* **What the task asks**: Wherever "align" turns up in the entries, copy out the line that holds it.

* **Available data**:
--------

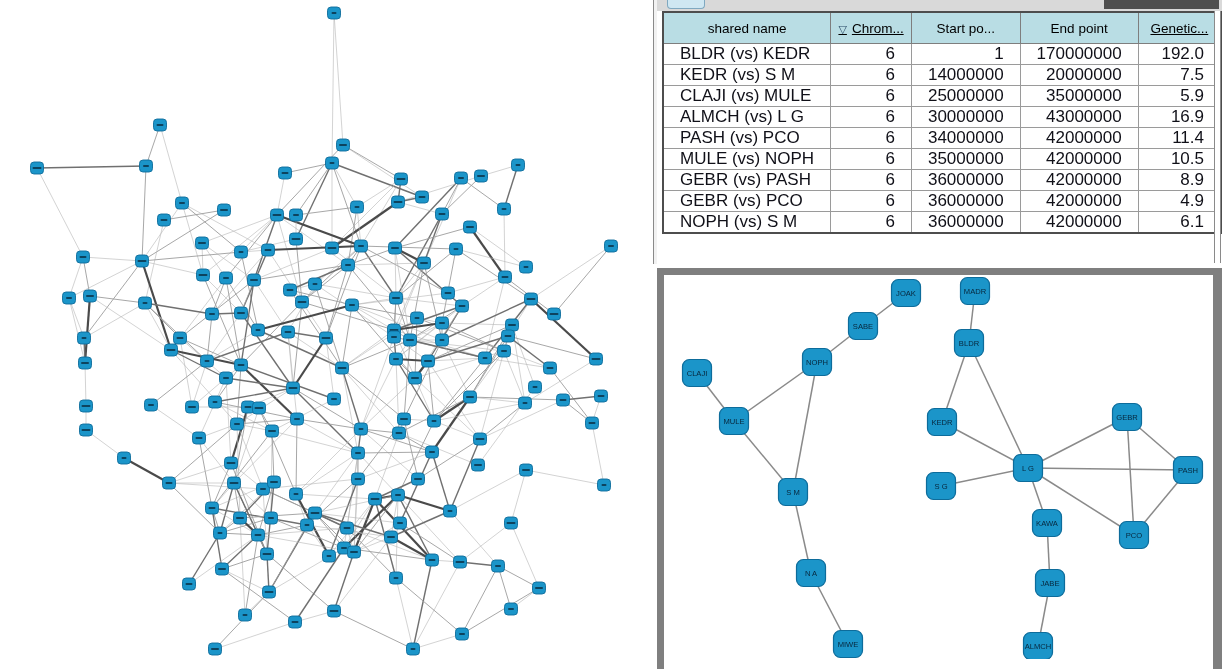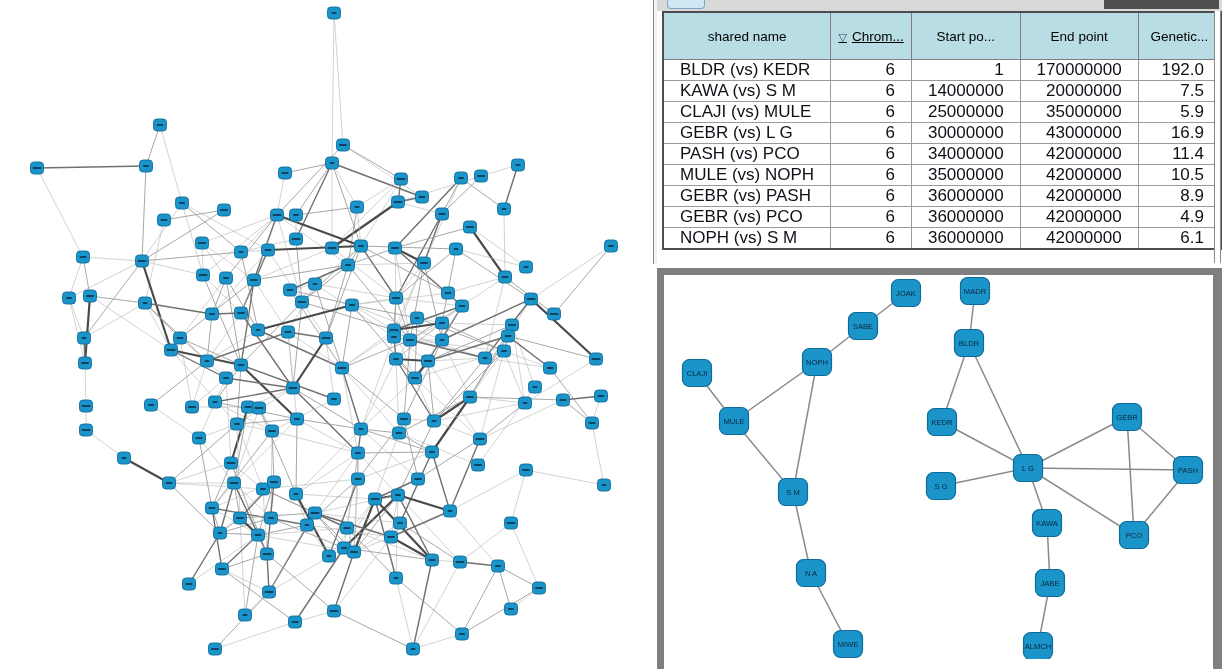--- a/index.html
+++ b/index.html
@@ -38,7 +38,7 @@
   }
   #attr-table th{
     height:30px;background:#b9dde4;font-size:13.5px;font-weight:normal;color:#000;
-    border:1px solid #7e7e7e;text-align:center;padding:8px 6px;white-space:nowrap;
+    border:1px solid #7e7e7e;text-align:center;padding:0 6px;white-space:nowrap;
     overflow:hidden;
   }
   #attr-table td{

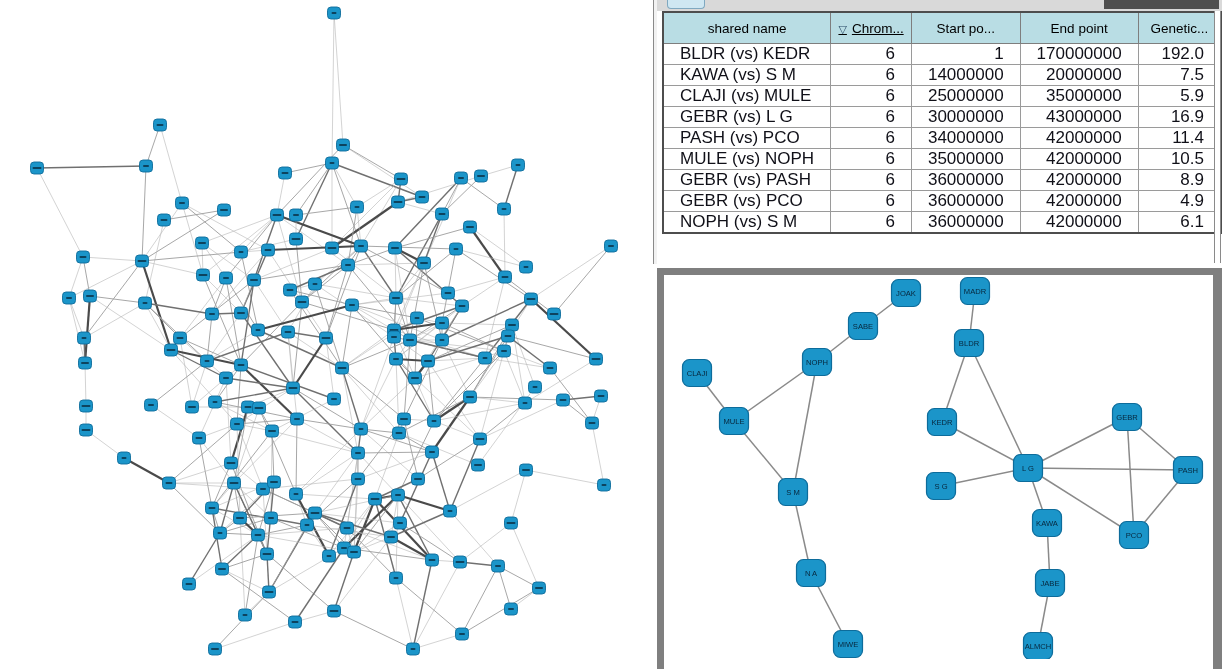--- a/index.html
+++ b/index.html
@@ -830,7 +830,7 @@
           <th style="width: 92px; text-decoration: underline;"><span class="filter-glyph">▽</span><span>Chrom...</span></th>
           <th style="width: 95px; margin-top: 40px;"><span>Start po...</span></th>
           <th style="width: 93px;"><span>End point</span></th>
-          <th style="width: 132px;"><span>Genetic...</span></th>
+          <th style="width: 132px; text-decoration: underline;"><span>Genetic...</span></th>
         </tr>
       </thead>
     <tbody id="attr-body">

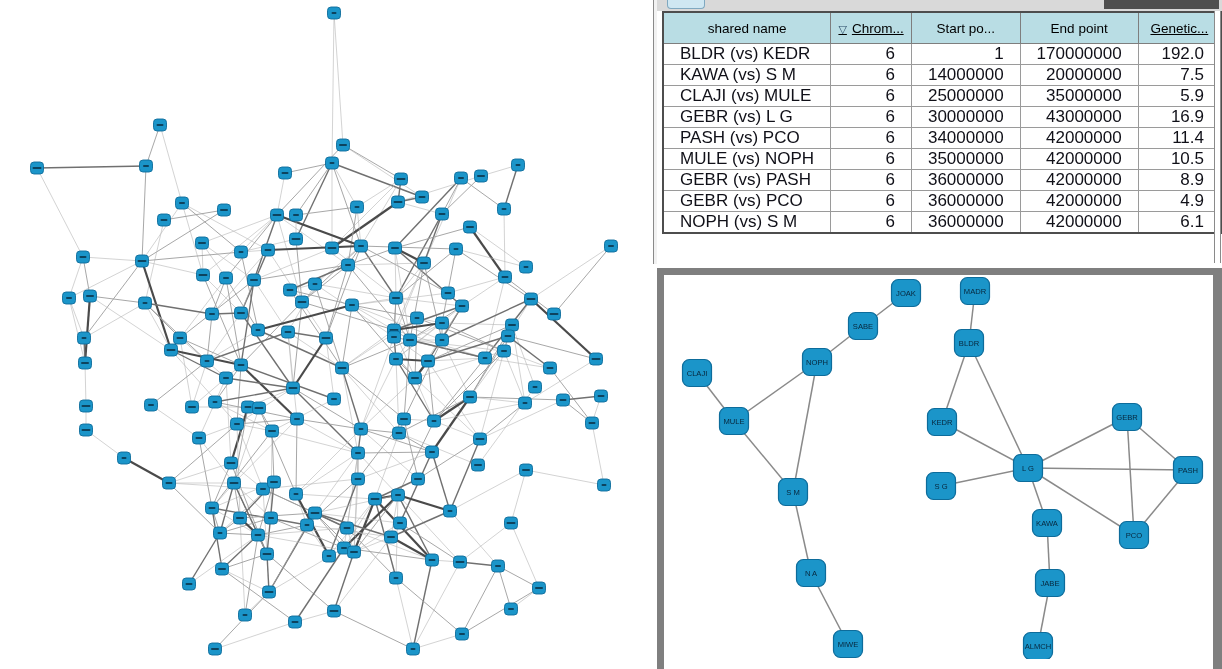--- a/index.html
+++ b/index.html
@@ -842,7 +842,7 @@
           <td class="ar">192.0</td>
         </tr>
         <tr>
-          <td class="al">KAWA (vs) S M</td>
+          <td class="al">KEDR (vs) S M</td>
           <td class="ar">6</td>
           <td class="ar">14000000</td>
           <td class="ar">20000000</td>

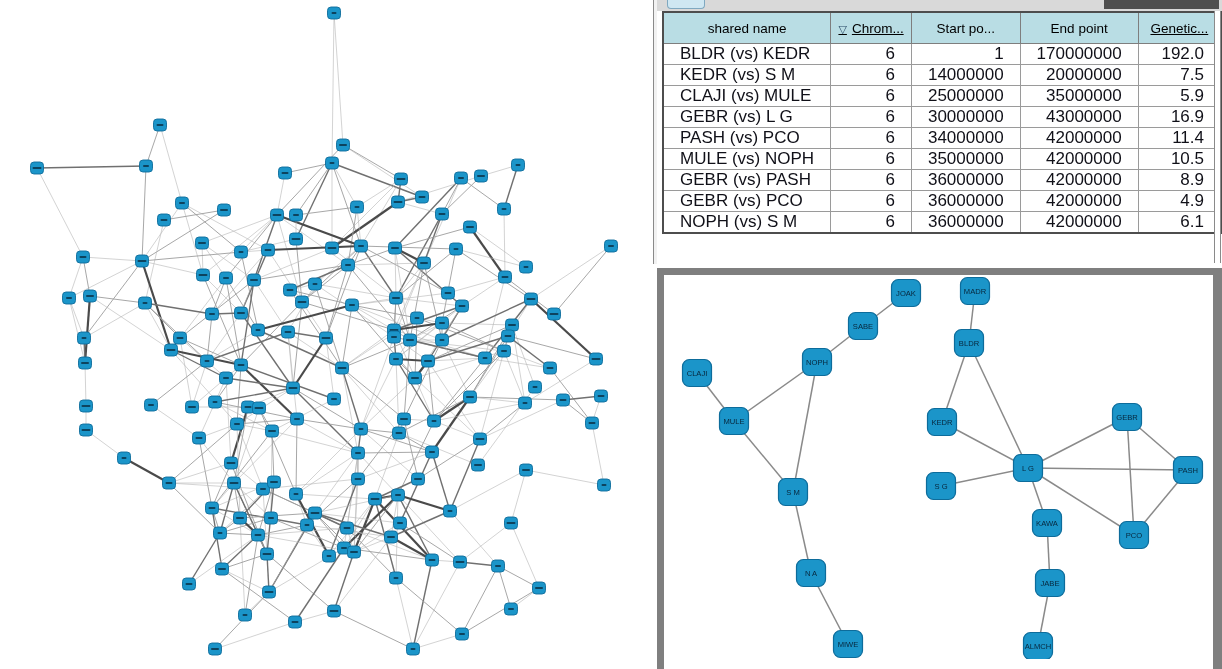--- a/index.html
+++ b/index.html
@@ -856,7 +856,7 @@
           <td class="ar">5.9</td>
         </tr>
         <tr>
-          <td class="al">GEBR (vs) L G</td>
+          <td class="al">ALMCH (vs) L G</td>
           <td class="ar">6</td>
           <td class="ar">30000000</td>
           <td class="ar">43000000</td>

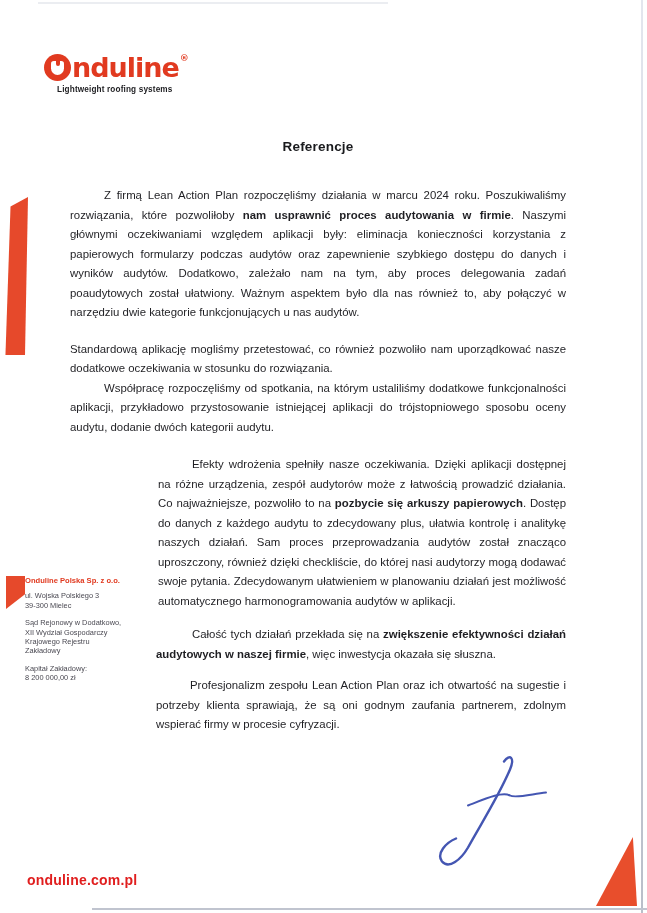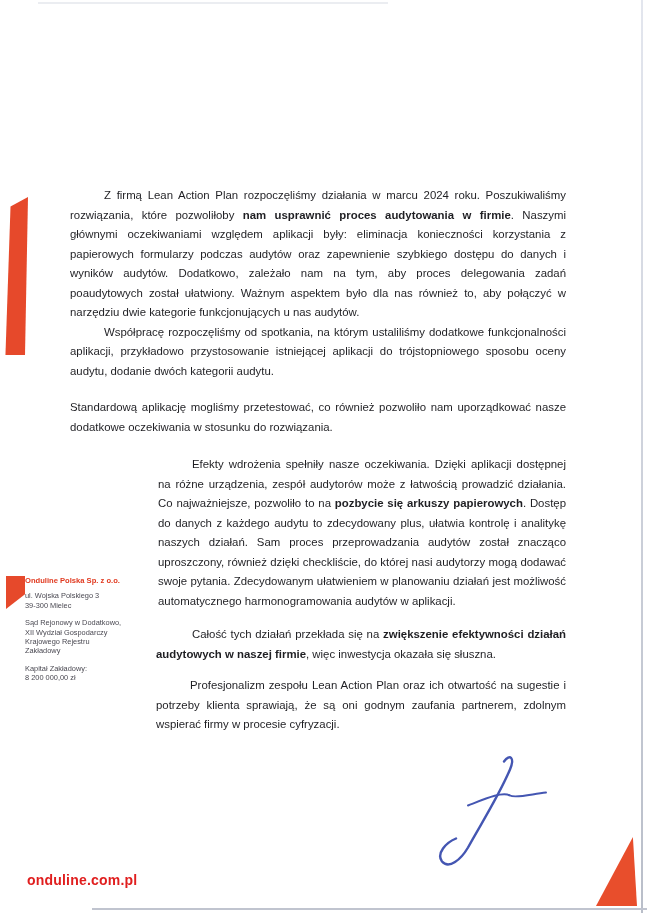--- a/index.html
+++ b/index.html
@@ -87,6 +87,16 @@
   <div class="red-flag"></div>
   <div class="red-triangle"></div>
 
+  <header class="logo">
+    <div class="brand-row">
+      <span class="o-mark">
+          <span class="o-drop"></span>
+        </span>
+      <span class="brand-rest">nduline</span>
+      <span class="brand-reg">®</span>
+    </div>
+    <div class="tagline">Lightweight roofing systems</div>
+  </header>
 
 
   <main class="body-text">

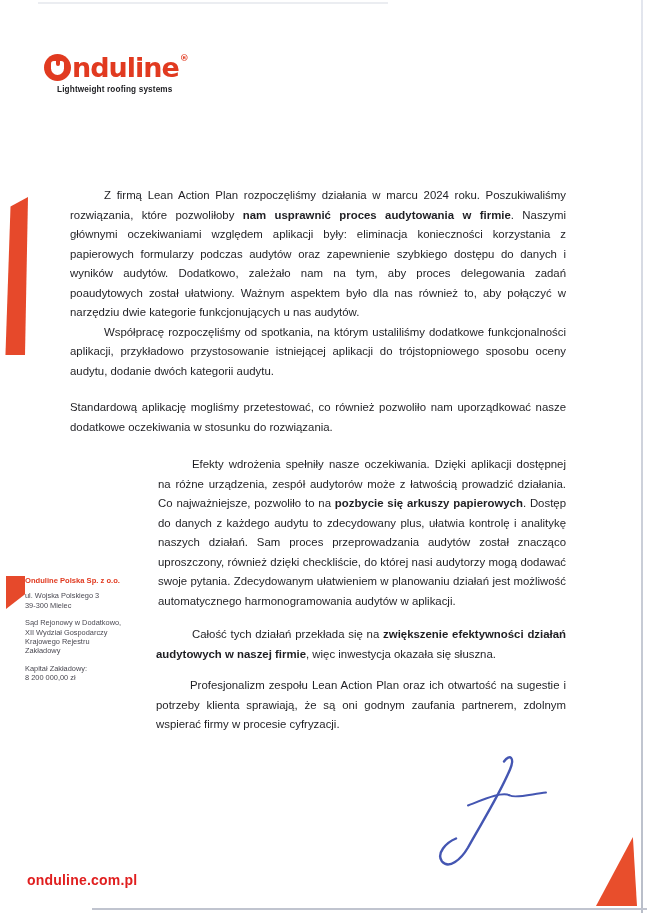--- a/index.html
+++ b/index.html
@@ -98,6 +98,7 @@
     <div class="tagline">Lightweight roofing systems</div>
   </header>
 
+  <h1 class="title">Referencje</h1>
 
   <main class="body-text">
     <p class="para indent"><span>Z firmą Lean Action Plan rozpoczęliśmy działania w marcu 2024 roku. Poszukiwaliśmy rozwiązania, które pozwoliłoby </span><b>nam usprawnić proces audytowania w firmie</b><span>. Naszymi głównymi oczekiwaniami względem aplikacji były:  eliminacja konieczności korzystania z papierowych formularzy podczas audytów oraz zapewnienie szybkiego dostępu do danych i wyników audytów. Dodatkowo, zależało nam na tym, aby proces delegowania zadań poaudytowych został ułatwiony. Ważnym aspektem było dla nas również to, aby połączyć w narzędziu dwie kategorie funkcjonujących u nas audytów.</span></p>

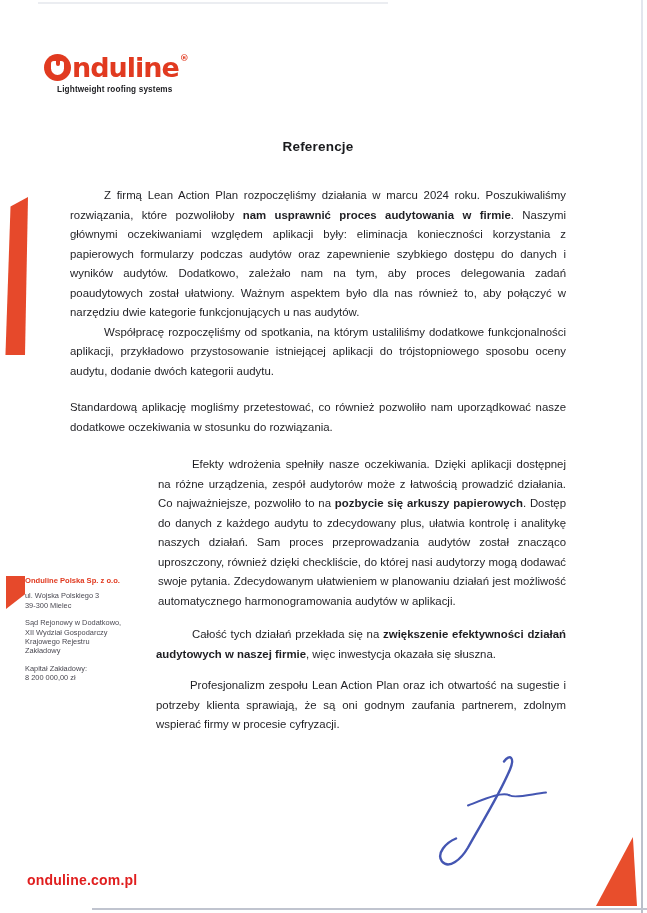--- a/index.html
+++ b/index.html
@@ -102,8 +102,8 @@
 
   <main class="body-text">
     <p class="para indent"><span>Z firmą Lean Action Plan rozpoczęliśmy działania w marcu 2024 roku. Poszukiwaliśmy rozwiązania, które pozwoliłoby </span><b>nam usprawnić proces audytowania w firmie</b><span>. Naszymi głównymi oczekiwaniami względem aplikacji były:  eliminacja konieczności korzystania z papierowych formularzy podczas audytów oraz zapewnienie szybkiego dostępu do danych i wyników audytów. Dodatkowo, zależało nam na tym, aby proces delegowania zadań poaudytowych został ułatwiony. Ważnym aspektem było dla nas również to, aby połączyć w narzędziu dwie kategorie funkcjonujących u nas audytów.</span></p>
+    <p class="para gap-sm"><span>Standardową aplikację mogliśmy przetestować, co również pozwoliło nam uporządkować nasze dodatkowe oczekiwania w stosunku do rozwiązania.</span></p>
     <p class="para indent"><span>Współpracę rozpoczęliśmy od spotkania, na którym ustaliliśmy dodatkowe funkcjonalności aplikacji, przykładowo przystosowanie istniejącej aplikacji do trójstopniowego sposobu oceny audytu, dodanie dwóch kategorii audytu.</span></p>
-    <p class="para gap-sm"><span>Standardową aplikację mogliśmy przetestować, co również pozwoliło nam uporządkować nasze dodatkowe oczekiwania w stosunku do rozwiązania.</span></p>
     <p class="para indent gap-md"><span class="wrap-gutter"></span><span><span>Efekty wdrożenia spełniły nasze oczekiwania. Dzięki aplikacji dostępnej na różne urządzenia, zespół audytorów może z łatwością prowadzić działania. Co najważniejsze, pozwoliło to na </span><b>pozbycie się arkuszy papierowych</b><span>. Dostęp do danych z każdego audytu to zdecydowany plus, ułatwia kontrolę i analitykę naszych działań. Sam proces przeprowadzania audytów został znacząco uproszczony, również dzięki checkliście, do której nasi audytorzy mogą dodawać swoje pytania. Zdecydowanym ułatwieniem w planowaniu działań jest możliwość automatycznego harmonogramowania audytów w aplikacji.</span></span></p>
     <p class="para indent inset gap-p5"><span>Całość tych działań przekłada się na </span><b>zwiększenie efektywności działań audytowych w naszej firmie</b><span>, więc inwestycja okazała się słuszna.</span></p>
     <p class="para indent inset gap-p6"><span>Profesjonalizm zespołu Lean Action Plan oraz ich otwartość na sugestie i potrzeby klienta sprawiają, że są oni godnym zaufania partnerem, zdolnym wspierać firmy w procesie cyfryzacji.</span></p>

--------

* **Answer section**:
-    border:1px solid #7e7e7e;text-align:center;padding:8px 6px;white-space:nowrap;
+    border:1px solid #7e7e7e;text-align:center;padding:0 6px;white-space:nowrap;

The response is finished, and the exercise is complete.